Right now lets focus on this woman I've become. I'm creative. I like to paint, bead necklaces, explore new and old music, and I daydream. I'm pretty and kind of smart. I never was married and have no kids but revel in my freedom and feel little more than gratefulness when I see my friends and with babies and children because I know my life is easier and my heart is already full.
My weight has become major eyesore and health issue. I'm almost 5-5 and I weigh 324 pounds which means that I basically need to lose 200 pounds. I do have a food addiction and it is somewhat out of control. If I'm not eating I'm reminiscing about food or plotting my next meal. I need to grow apart from this addiction because its killing me.

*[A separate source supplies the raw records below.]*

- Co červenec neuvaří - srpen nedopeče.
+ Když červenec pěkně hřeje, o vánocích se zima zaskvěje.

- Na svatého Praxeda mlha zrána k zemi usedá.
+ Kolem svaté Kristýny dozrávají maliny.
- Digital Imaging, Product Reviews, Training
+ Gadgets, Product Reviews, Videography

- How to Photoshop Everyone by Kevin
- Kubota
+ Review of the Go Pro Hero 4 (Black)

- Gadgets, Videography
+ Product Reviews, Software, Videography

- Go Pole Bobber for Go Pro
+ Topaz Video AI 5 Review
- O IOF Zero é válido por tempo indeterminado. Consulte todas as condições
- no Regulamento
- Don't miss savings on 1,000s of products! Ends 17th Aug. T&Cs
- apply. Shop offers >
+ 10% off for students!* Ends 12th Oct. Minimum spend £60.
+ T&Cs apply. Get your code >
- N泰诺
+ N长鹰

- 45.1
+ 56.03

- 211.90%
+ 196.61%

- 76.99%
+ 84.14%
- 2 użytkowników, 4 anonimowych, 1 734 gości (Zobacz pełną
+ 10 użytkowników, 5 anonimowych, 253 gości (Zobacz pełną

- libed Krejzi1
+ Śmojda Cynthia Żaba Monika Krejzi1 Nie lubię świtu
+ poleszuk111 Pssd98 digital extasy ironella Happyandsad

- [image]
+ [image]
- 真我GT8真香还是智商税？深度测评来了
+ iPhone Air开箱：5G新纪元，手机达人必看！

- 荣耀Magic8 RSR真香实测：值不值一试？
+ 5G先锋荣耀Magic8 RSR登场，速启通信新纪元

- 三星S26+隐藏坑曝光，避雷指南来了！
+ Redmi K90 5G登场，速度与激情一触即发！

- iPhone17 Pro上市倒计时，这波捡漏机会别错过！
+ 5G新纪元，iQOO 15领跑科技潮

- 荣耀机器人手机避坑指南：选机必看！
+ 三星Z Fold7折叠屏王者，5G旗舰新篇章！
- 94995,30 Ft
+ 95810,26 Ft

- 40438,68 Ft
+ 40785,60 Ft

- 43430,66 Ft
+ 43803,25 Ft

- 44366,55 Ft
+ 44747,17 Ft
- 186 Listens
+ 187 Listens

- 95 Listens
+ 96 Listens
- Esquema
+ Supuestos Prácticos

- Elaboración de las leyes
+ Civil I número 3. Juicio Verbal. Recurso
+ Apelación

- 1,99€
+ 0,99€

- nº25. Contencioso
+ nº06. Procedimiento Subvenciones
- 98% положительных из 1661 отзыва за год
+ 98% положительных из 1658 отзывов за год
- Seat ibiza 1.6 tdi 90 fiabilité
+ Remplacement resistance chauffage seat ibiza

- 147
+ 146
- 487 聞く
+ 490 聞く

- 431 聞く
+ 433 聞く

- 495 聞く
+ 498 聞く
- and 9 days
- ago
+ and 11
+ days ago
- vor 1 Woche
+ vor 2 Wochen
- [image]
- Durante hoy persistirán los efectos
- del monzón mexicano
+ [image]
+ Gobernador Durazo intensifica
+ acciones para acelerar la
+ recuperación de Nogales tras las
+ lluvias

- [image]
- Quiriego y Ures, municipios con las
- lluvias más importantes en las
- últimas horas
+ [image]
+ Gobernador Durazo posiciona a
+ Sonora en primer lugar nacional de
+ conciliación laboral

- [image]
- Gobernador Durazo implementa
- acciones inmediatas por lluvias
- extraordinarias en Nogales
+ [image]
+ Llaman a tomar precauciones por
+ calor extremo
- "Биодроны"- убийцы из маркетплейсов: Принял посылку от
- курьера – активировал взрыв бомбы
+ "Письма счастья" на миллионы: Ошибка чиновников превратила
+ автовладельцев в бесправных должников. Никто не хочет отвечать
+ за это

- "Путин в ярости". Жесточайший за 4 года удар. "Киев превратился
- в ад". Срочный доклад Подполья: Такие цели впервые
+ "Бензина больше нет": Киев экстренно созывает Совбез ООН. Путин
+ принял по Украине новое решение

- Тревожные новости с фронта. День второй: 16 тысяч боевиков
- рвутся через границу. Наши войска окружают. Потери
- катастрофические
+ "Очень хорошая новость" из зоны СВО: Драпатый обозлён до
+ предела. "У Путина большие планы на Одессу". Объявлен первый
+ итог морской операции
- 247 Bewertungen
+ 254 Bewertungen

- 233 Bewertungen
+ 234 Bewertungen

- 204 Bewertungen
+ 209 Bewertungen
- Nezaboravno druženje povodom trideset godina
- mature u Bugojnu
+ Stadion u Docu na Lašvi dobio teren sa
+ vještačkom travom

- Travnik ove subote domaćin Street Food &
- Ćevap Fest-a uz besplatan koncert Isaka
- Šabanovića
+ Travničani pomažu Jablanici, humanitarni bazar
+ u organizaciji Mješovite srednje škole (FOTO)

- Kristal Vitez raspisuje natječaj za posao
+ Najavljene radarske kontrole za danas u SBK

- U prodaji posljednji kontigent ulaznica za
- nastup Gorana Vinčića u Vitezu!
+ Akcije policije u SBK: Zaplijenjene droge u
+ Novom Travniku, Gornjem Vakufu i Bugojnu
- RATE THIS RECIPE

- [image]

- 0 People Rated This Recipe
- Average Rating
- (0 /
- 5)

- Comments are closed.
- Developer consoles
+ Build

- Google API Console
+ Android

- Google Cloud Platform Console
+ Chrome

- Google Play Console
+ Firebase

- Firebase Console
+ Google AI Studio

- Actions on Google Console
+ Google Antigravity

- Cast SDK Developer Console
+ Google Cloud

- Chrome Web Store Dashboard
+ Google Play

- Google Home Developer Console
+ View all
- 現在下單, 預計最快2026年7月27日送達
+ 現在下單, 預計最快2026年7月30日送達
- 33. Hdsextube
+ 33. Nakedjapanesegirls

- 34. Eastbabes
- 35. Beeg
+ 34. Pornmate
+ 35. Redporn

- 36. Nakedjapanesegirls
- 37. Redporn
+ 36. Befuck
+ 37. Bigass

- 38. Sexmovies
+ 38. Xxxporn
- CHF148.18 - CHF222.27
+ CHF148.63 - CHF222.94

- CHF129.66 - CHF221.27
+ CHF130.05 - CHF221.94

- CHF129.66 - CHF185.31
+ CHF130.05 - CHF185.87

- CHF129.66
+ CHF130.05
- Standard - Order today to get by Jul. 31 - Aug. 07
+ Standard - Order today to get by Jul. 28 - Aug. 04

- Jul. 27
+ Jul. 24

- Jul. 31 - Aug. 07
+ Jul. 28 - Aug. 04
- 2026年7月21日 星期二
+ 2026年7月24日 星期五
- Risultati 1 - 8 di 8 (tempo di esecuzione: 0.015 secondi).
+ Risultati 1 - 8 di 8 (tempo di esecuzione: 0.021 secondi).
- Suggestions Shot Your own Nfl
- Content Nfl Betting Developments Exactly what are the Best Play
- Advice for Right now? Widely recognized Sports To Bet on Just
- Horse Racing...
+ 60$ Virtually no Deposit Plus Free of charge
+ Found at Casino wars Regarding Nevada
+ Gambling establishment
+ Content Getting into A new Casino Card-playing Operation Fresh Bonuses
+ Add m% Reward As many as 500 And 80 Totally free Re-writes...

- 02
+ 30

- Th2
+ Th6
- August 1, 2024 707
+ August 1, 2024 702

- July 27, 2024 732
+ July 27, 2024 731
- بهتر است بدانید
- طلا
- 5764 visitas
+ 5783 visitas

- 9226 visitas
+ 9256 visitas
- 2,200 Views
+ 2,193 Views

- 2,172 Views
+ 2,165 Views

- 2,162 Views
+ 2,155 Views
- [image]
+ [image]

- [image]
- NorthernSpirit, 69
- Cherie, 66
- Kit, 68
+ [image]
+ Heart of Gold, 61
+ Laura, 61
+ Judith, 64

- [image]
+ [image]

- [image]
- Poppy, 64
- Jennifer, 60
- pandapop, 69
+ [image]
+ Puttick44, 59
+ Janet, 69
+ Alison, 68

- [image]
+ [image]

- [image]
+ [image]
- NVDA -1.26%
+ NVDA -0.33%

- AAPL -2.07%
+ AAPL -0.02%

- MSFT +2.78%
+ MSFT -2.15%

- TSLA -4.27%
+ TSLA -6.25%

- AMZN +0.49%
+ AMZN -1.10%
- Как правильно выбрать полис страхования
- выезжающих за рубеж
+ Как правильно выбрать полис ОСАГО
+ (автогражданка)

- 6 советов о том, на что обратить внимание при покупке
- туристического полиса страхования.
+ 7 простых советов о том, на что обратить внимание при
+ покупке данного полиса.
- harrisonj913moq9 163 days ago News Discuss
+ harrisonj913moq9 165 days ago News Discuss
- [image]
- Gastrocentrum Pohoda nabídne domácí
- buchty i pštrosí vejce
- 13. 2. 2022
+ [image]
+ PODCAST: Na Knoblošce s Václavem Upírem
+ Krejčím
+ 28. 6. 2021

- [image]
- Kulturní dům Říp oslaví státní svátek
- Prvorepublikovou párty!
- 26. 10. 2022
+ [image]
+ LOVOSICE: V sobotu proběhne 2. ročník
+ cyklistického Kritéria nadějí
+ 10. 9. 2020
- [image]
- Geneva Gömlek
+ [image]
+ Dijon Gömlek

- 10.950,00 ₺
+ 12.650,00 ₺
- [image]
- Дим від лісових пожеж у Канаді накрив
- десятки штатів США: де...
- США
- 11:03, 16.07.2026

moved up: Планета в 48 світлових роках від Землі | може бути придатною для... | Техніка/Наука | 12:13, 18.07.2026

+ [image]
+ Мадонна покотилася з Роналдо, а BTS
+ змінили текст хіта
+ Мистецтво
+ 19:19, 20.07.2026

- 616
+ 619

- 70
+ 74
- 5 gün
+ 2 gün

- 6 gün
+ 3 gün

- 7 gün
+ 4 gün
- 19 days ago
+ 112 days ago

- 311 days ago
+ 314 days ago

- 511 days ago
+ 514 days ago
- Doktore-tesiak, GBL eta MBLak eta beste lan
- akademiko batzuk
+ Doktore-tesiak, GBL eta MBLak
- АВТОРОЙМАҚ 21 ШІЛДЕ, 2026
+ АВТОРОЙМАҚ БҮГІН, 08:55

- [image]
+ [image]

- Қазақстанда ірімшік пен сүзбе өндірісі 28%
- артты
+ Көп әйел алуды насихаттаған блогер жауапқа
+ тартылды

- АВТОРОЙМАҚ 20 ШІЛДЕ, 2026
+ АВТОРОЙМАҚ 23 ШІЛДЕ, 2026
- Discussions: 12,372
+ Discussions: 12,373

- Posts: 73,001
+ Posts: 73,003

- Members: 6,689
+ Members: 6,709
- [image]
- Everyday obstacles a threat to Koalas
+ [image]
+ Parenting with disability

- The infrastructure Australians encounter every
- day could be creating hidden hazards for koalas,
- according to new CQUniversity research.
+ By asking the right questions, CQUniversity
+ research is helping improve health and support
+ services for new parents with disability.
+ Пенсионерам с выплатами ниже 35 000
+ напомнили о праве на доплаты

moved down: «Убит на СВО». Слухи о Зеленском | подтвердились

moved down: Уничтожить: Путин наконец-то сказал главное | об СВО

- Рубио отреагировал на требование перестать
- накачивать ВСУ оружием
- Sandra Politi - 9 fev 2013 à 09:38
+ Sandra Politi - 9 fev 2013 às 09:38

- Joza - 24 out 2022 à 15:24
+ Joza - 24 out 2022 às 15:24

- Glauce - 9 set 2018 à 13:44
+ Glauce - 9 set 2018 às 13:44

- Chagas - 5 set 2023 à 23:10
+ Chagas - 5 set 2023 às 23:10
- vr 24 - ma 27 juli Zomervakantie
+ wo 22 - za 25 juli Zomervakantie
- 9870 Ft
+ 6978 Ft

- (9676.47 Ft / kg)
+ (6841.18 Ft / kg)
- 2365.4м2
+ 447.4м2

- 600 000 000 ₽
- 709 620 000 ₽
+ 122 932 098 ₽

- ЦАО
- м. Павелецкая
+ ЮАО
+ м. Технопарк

I just wonder if I can do it without surgery but the clock is ticking and I know that a diet and exercise will not make me lose as fast as having a sleeve gastrectomy. I can do both and lose like crazy. I can undo the harm I've done unto myself over the years in much less time if I subject myself to this. I just worry that I'll be one of this people who regret their decision at least in part. I feel like after the surgery, food and I will have a weird, awkward relationship and I won't know who I am anymore. lol. Food is a part of me like a lover I suppose. It's been a lifelong thing between food and I and I've lost many relationships in this life and losing my love and passion for food because I won't be able to take more than a few bites at a time sounds rather like a punishment I don't necessarily deserve. Or do I?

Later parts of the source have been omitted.